**Required work**
Output only the lines of the entries that follow, starting at the one with "Scroll Wheel: Zoom</div>" and running down to the one with "</body></html>", both included and unchanged.

Code change snippets
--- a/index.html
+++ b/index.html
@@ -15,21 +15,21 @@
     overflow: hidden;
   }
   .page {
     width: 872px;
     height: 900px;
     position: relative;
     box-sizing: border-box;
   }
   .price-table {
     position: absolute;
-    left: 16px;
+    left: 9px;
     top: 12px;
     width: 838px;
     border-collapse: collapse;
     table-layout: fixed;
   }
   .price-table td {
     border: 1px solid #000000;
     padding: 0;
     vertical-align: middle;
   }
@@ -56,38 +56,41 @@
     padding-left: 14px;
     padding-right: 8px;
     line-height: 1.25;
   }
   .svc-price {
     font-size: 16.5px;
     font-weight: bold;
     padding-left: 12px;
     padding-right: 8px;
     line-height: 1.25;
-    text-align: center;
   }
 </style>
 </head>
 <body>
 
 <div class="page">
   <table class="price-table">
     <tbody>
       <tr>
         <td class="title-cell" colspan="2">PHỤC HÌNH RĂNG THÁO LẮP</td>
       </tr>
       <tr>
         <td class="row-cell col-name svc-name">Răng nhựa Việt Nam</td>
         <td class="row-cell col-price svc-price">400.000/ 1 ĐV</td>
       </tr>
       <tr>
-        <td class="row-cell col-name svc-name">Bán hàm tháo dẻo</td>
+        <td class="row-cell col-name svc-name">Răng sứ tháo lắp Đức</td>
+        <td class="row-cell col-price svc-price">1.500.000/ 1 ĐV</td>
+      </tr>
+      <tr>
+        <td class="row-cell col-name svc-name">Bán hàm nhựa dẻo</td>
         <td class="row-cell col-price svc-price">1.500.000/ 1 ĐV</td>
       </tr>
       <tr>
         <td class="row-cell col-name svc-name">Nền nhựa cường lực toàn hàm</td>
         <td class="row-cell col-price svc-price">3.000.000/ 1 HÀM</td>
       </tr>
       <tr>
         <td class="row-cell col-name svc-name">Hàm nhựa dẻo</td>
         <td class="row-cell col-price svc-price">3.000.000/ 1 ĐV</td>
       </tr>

==

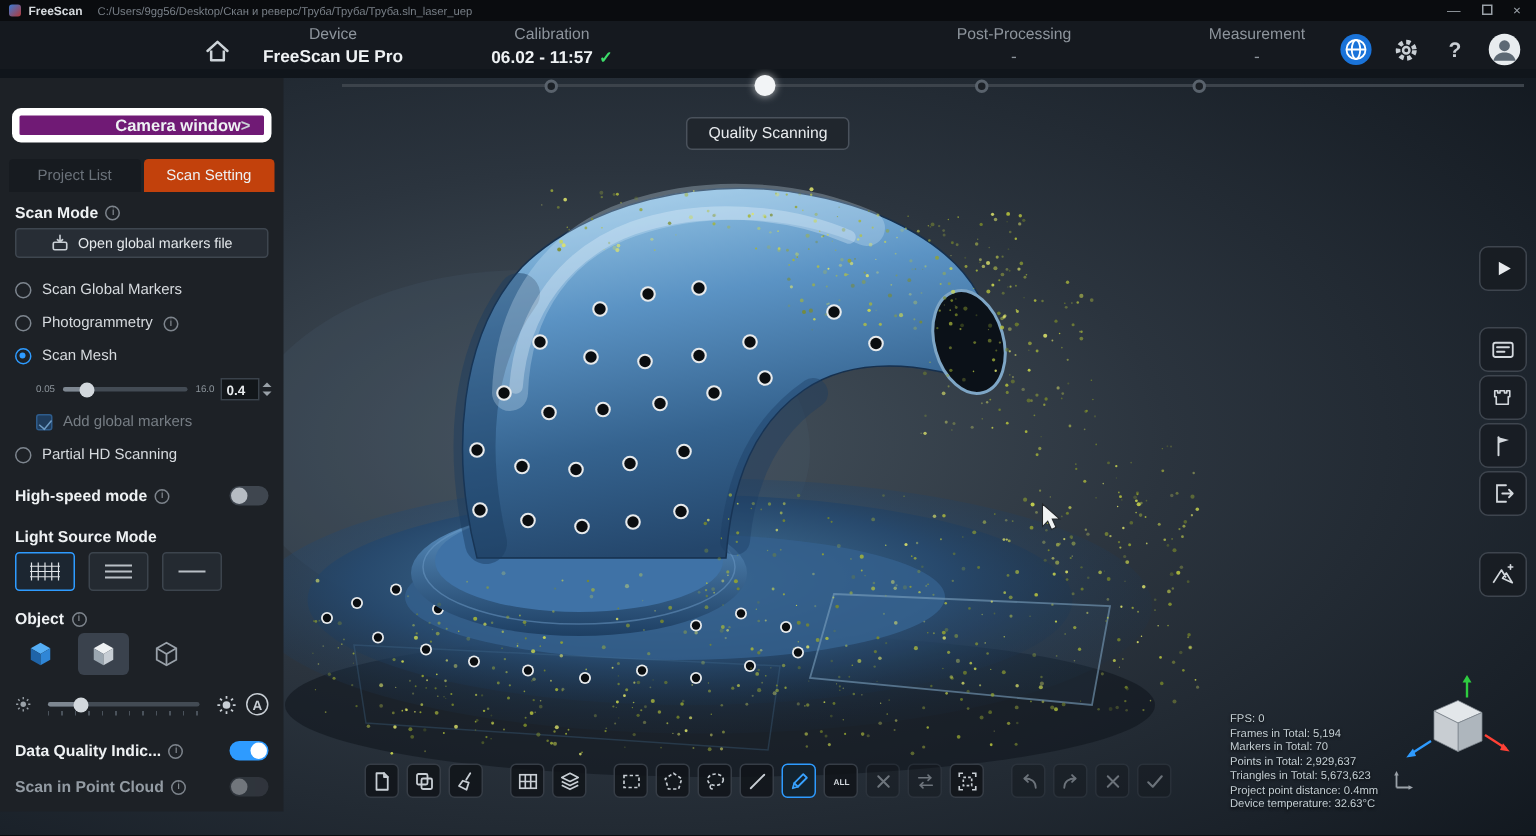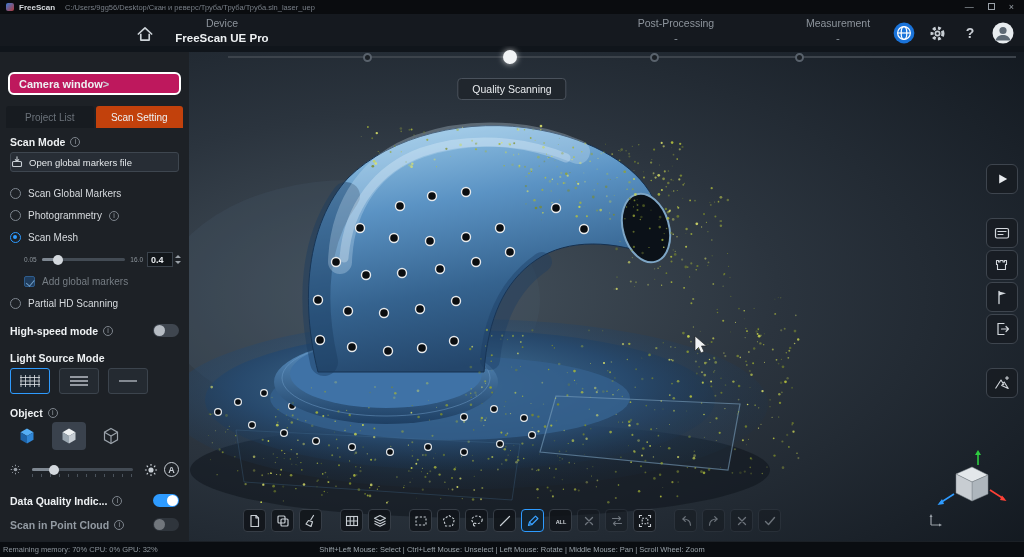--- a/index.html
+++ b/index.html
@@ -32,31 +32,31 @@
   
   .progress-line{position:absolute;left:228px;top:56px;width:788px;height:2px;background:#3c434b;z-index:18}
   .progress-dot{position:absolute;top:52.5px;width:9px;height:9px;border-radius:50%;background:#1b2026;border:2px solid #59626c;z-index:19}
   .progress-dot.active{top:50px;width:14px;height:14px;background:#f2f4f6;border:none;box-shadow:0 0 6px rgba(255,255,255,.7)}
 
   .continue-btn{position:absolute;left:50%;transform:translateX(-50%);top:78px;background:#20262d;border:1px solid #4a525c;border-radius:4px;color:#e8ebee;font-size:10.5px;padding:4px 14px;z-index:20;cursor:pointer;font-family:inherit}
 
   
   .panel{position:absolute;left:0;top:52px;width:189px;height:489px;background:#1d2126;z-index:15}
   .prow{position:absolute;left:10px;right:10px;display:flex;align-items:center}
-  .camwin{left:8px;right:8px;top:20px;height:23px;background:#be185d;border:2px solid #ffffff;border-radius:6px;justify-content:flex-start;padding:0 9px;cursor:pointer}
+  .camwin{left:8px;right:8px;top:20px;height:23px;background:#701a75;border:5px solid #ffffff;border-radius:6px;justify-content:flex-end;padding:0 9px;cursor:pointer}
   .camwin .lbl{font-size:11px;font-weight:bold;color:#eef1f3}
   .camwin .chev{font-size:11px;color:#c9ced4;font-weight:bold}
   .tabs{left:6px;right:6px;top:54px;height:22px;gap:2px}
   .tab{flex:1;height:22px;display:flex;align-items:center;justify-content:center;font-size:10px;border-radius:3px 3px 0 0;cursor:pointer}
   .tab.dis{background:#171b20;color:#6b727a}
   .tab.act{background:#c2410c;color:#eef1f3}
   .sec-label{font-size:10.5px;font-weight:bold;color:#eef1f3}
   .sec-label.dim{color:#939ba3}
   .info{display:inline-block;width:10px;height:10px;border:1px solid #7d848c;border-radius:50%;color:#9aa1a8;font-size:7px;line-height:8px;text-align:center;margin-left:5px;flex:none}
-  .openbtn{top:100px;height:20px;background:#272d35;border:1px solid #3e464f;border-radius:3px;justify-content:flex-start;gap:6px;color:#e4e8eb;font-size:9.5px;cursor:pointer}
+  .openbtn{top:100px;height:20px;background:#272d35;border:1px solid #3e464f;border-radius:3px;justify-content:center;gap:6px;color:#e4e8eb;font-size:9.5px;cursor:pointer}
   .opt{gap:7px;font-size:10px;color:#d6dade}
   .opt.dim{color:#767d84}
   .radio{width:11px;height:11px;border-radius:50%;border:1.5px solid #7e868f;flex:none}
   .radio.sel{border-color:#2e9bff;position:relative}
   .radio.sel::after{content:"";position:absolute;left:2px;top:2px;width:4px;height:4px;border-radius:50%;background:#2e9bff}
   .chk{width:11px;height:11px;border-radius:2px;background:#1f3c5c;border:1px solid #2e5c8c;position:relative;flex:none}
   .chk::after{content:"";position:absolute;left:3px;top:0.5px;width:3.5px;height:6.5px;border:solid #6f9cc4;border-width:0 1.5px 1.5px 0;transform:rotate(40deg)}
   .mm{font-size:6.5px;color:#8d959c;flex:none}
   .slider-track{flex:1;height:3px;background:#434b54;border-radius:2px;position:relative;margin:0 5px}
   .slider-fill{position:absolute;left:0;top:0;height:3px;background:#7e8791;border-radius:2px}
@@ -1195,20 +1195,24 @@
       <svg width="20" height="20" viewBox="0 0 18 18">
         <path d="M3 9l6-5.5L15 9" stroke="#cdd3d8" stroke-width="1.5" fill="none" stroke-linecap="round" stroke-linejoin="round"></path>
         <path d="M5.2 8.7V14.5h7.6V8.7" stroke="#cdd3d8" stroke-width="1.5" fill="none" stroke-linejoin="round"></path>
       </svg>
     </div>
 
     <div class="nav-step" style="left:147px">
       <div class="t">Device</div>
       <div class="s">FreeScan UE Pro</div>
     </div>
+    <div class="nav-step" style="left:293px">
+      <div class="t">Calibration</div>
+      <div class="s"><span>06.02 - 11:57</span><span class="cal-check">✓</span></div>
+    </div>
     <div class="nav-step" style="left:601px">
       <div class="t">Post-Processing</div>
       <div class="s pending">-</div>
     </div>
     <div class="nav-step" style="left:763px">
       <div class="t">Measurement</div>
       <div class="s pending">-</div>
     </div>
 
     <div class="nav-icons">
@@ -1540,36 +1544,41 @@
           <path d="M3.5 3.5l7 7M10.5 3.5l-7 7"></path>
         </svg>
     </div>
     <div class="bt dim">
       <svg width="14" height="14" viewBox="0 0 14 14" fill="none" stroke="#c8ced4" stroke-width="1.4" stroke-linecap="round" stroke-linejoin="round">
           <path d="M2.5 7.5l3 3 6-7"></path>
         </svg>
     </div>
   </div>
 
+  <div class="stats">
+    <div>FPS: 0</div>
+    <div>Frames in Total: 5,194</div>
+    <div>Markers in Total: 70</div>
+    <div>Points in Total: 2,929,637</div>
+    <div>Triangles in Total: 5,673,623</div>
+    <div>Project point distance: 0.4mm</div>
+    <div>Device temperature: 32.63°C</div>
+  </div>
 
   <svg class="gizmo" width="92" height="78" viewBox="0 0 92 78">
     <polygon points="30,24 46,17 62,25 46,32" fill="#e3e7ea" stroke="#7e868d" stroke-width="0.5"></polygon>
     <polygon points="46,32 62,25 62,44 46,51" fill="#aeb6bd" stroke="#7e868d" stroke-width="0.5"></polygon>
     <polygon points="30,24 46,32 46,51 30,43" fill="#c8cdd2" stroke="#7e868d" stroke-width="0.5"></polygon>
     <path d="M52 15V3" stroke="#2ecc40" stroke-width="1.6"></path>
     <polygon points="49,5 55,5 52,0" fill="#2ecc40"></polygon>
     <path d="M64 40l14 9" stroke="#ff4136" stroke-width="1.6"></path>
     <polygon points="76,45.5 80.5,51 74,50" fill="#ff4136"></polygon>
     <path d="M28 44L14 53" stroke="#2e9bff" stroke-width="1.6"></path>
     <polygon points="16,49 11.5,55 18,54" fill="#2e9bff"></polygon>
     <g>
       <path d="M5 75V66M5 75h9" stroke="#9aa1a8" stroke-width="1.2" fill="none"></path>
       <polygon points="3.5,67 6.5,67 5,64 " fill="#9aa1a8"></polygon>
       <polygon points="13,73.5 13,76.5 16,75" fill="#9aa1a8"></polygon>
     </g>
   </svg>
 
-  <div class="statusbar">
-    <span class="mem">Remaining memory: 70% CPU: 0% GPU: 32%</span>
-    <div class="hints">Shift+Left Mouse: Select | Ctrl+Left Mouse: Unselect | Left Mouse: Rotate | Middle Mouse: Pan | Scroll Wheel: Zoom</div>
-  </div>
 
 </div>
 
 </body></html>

**Result**
-    <div class="hints">Shift+Left Mouse: Select | Ctrl+Left Mouse: Unselect | Left Mouse: Rotate | Middle Mouse: Pan | Scroll Wheel: Zoom</div>
-  </div>
 
 </div>
 
 </body></html>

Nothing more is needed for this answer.